#### REQUIRED ACTION
Where a line below holds the string "session", copy that line.

#### RECORDS SHOWN
▼
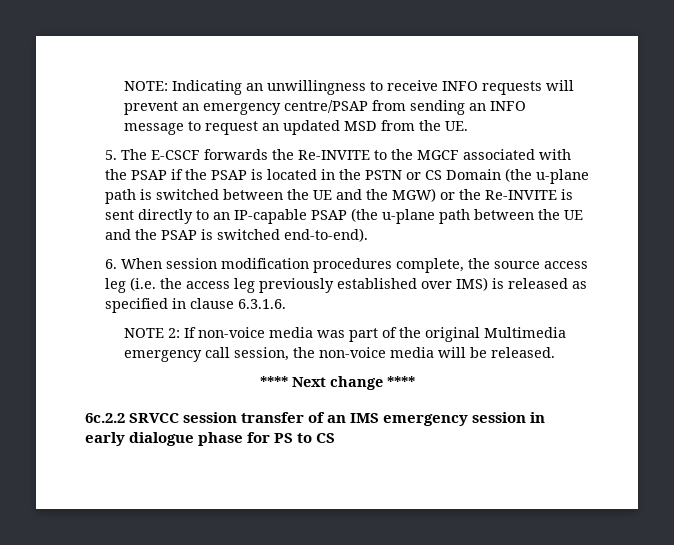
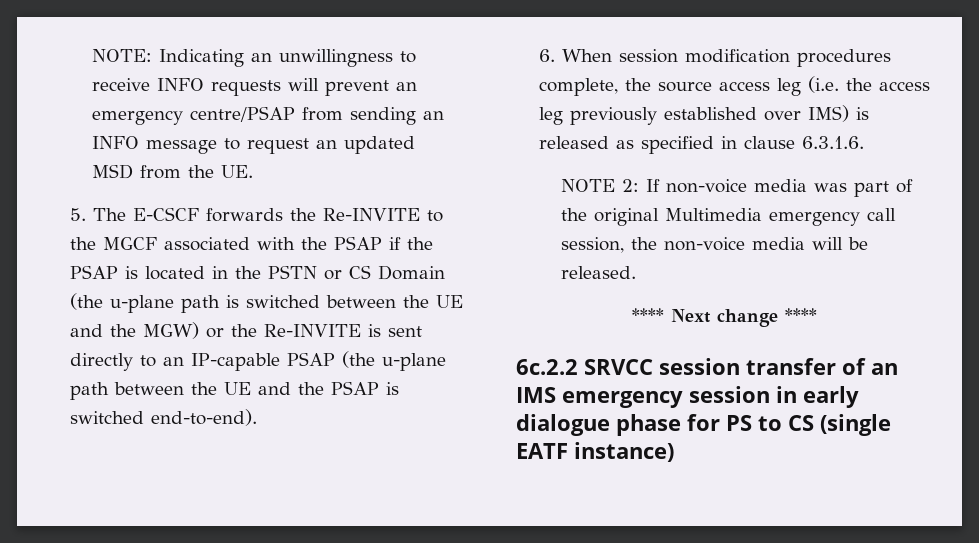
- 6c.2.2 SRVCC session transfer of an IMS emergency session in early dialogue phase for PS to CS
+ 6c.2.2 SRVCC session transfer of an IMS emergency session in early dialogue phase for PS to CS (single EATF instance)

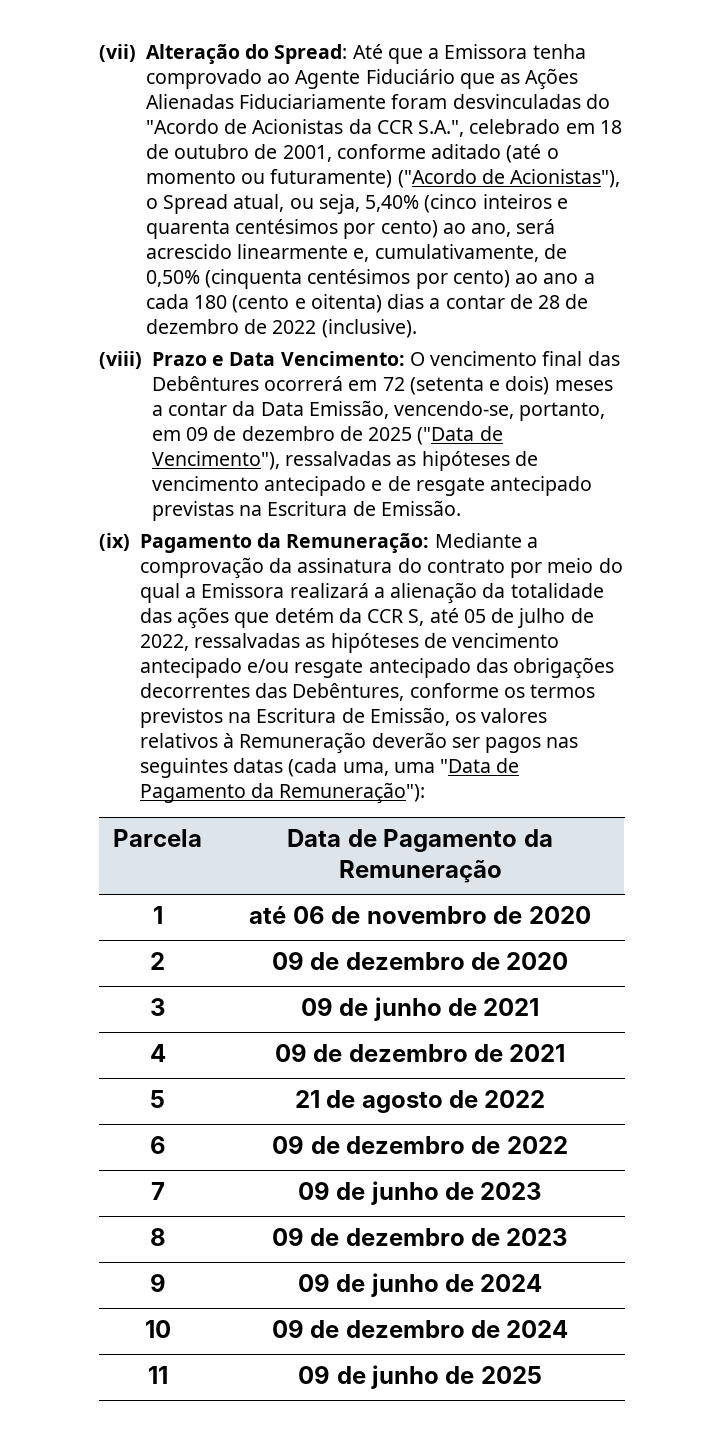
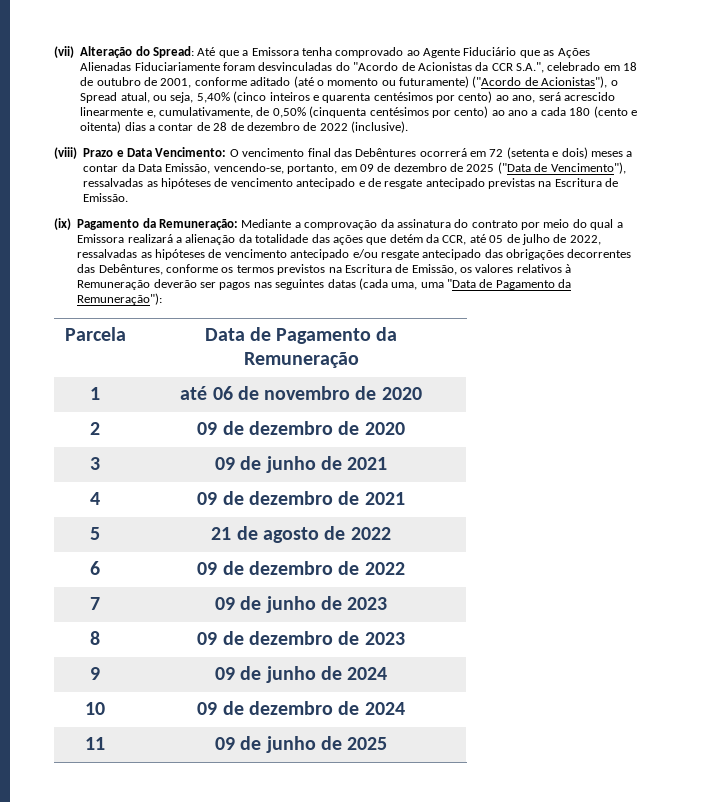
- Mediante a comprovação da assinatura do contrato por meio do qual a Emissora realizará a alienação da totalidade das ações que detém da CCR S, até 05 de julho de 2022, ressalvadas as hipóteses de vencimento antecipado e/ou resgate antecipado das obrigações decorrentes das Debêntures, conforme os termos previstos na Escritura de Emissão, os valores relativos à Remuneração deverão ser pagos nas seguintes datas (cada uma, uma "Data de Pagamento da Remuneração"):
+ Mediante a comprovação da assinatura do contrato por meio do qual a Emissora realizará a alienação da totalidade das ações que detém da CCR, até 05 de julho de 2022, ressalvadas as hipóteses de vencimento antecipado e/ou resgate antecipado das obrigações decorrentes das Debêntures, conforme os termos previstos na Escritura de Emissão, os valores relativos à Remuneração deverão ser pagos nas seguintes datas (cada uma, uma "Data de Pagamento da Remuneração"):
▲
▼
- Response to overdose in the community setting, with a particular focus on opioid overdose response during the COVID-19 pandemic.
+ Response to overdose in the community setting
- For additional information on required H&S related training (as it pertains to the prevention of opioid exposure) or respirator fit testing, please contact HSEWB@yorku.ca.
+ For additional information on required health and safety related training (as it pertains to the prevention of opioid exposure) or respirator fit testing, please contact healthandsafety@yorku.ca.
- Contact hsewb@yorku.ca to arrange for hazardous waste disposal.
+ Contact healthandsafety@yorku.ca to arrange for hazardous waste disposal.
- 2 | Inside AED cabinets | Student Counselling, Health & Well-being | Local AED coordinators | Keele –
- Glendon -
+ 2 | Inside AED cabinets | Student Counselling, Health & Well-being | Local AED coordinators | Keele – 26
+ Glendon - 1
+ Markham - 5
▲
#### RESPONSE
- 6c.2.2 SRVCC session transfer of an IMS emergency session in early dialogue phase for PS to CS
+ 6c.2.2 SRVCC session transfer of an IMS emergency session in early dialogue phase for PS to CS (single EATF instance)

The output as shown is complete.